Sophia Lizzeth Mejía Poclin
200 años y la humillación por ser de la selva no ha cambiado. Fui y seré cholo, pero cuando llegué a Lima de provincia, en el colegio me excluían por mis facciones y color de piel, cuando todos los días las palabras hirientes me recordaban que mis diversas raíces no encajaban aquí. Me sentía incomprendido.
Recuerdo cuando me dejaban de lado en el recreo; temía ante mis compañeros cuando me pegaban y sobre todo a la corta justicia y visibilidad que me daba el maestro. No dejaba que vieran la herida del racismo, pero mis puños delatores estaban más furiosos.
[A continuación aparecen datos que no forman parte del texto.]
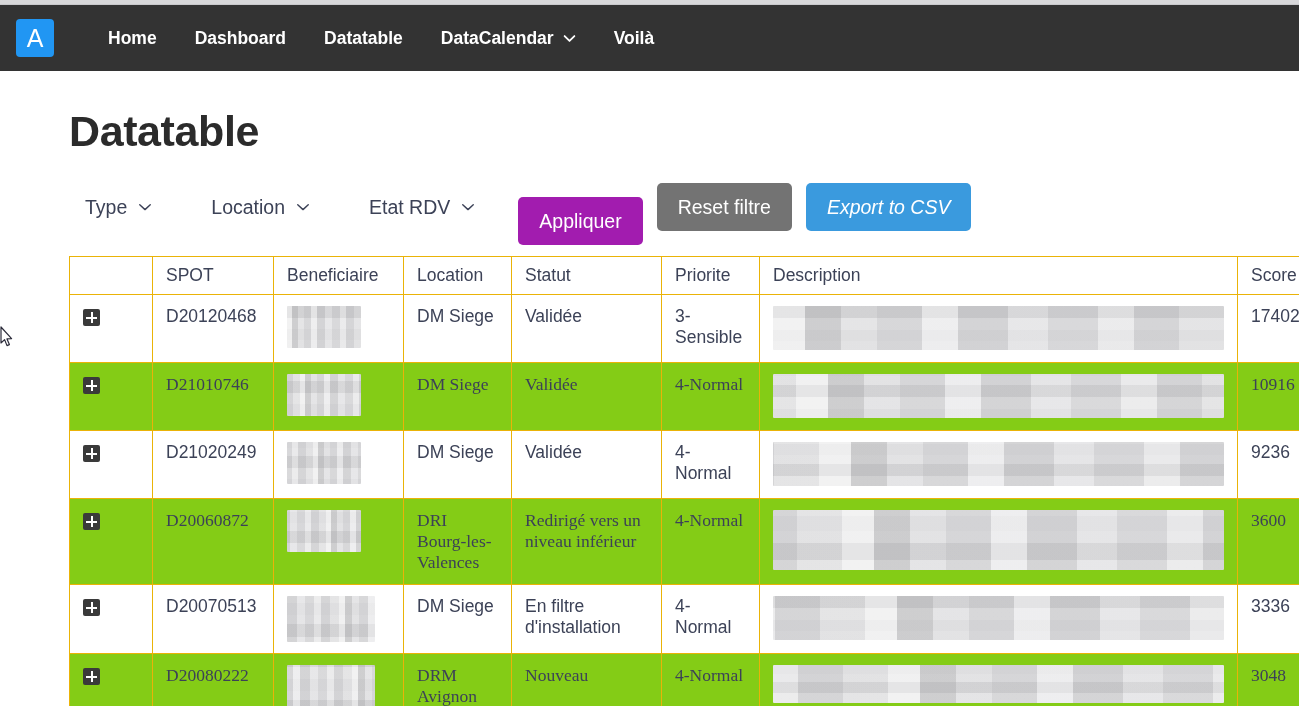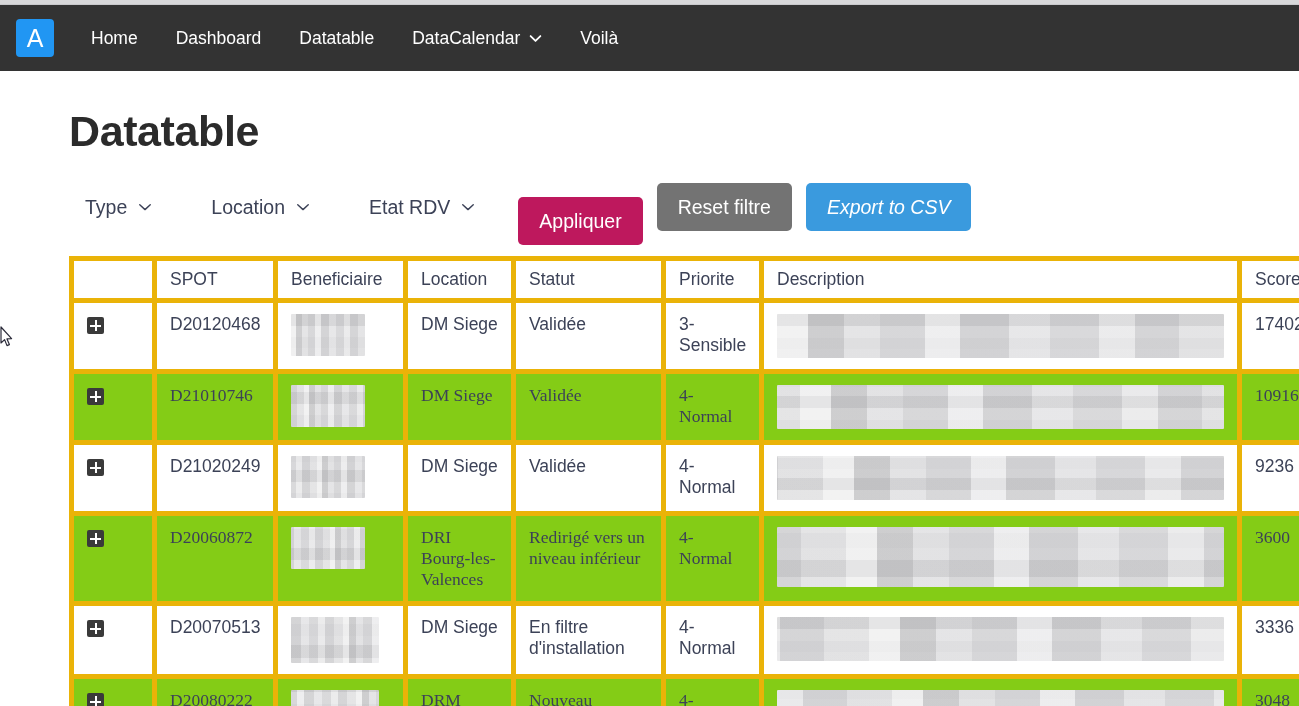--- a/index.html
+++ b/index.html
@@ -50,8 +50,9 @@
     display: flex;
     align-items: center;
     list-style: none;
-    margin: 0;
+    margin: 17px;
     padding: 0;
+    font-weight: bold;
   }
   .nav-link {
     color: #ffffff;

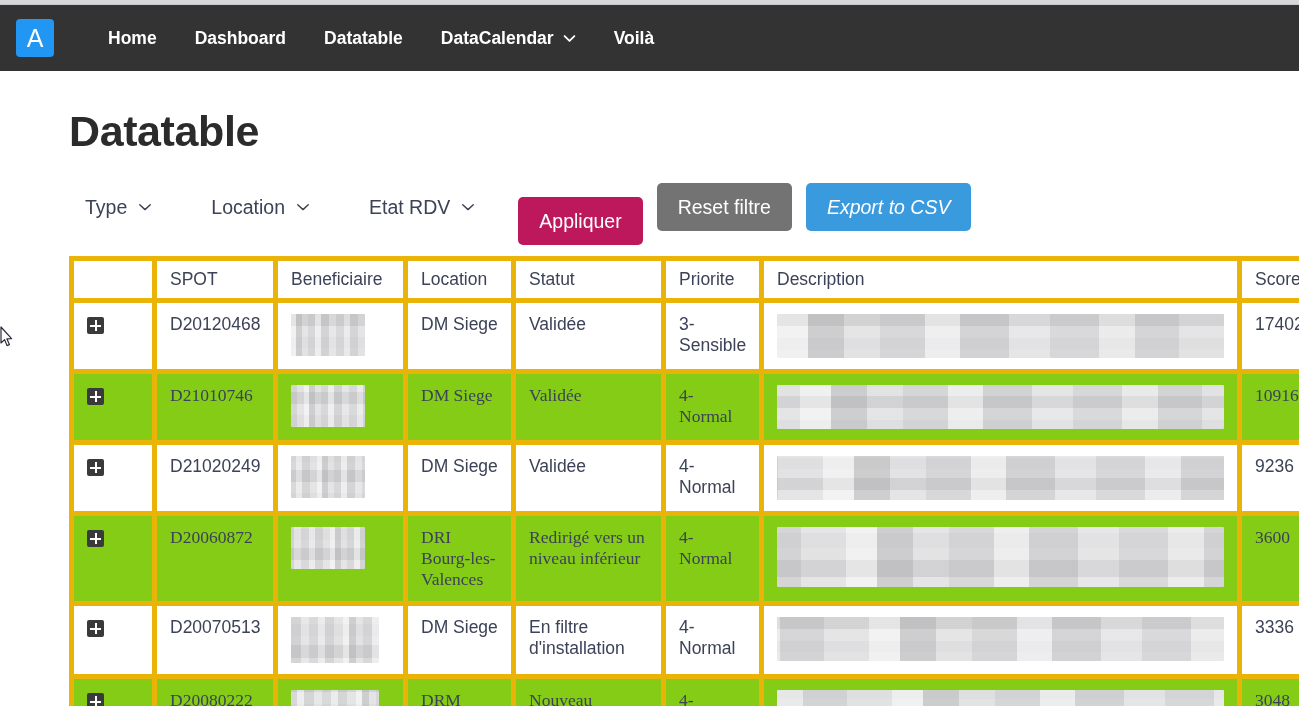--- a/index.html
+++ b/index.html
@@ -122,7 +122,7 @@
     white-space: nowrap;
     margin-right: 14px;
   }
-  .btn-apply  { background: #be185d; margin-top: 28px; }
+  .btn-apply  { background: #a21caf; margin-top: 28px; }
   .btn-reset  { background: #737373; }
   .btn-export { background: #3a9ade; font-style: italic; }
 

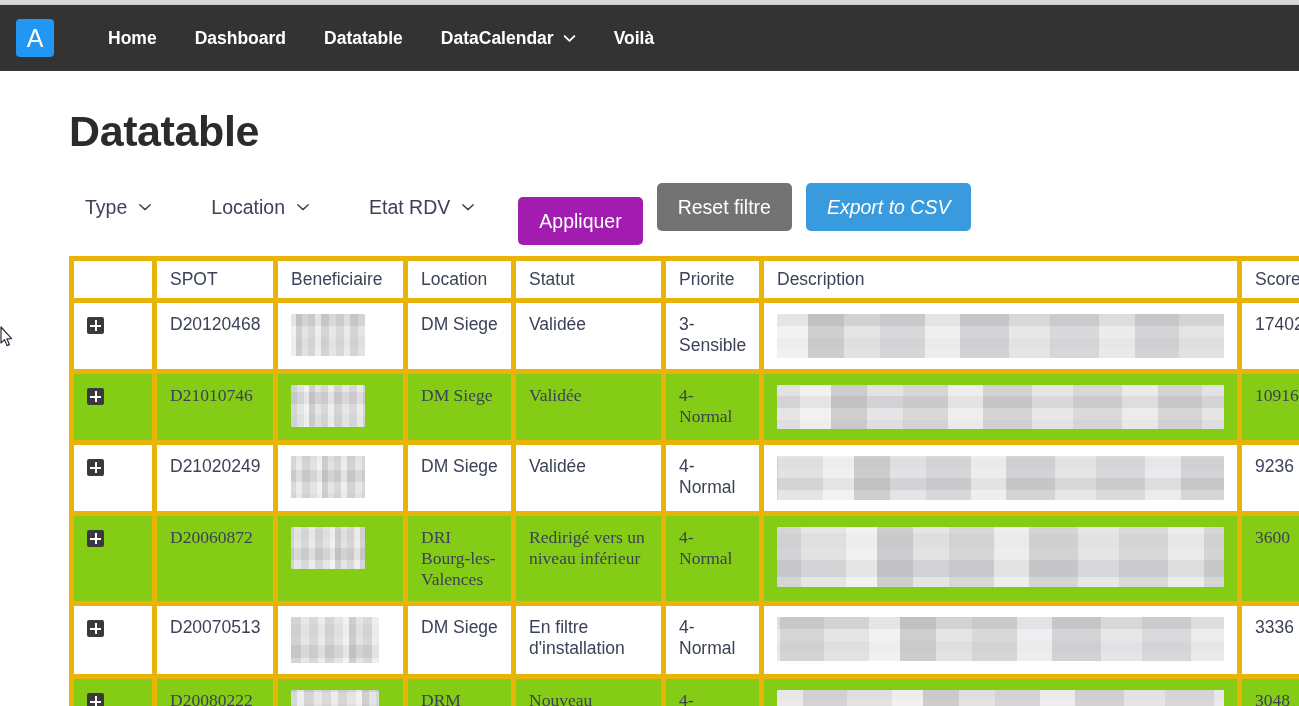--- a/index.html
+++ b/index.html
@@ -140,7 +140,7 @@
     color: #3c4257;
   }
   table.dt th, table.dt td {
-    border: 5px solid #eab308;
+    border: 1px solid #eab308;
     text-align: left;
     vertical-align: top;
     padding: 11px 13px;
A pesar de no poder entender aquel sentimiento de odio que hacía pensar a la gente que yo era un delincuente, aprendí a defenderme y hacerme respetar.
60 años después, en lugar de ser esclavo de las palabras, me eduqué y eduqué a mis hijas para que pudieran hablar sobre sus orígenes con orgullo. Sé que no soy el único que sintió vergüenza por ser cholo, me reconozco como uno sin dudar, pero la discriminación interiorizada que ejercí hacia mi raza y a mí mismo no la puedo olvidar, pues la realidad peruana es prejuiciosa y no la puedes negar.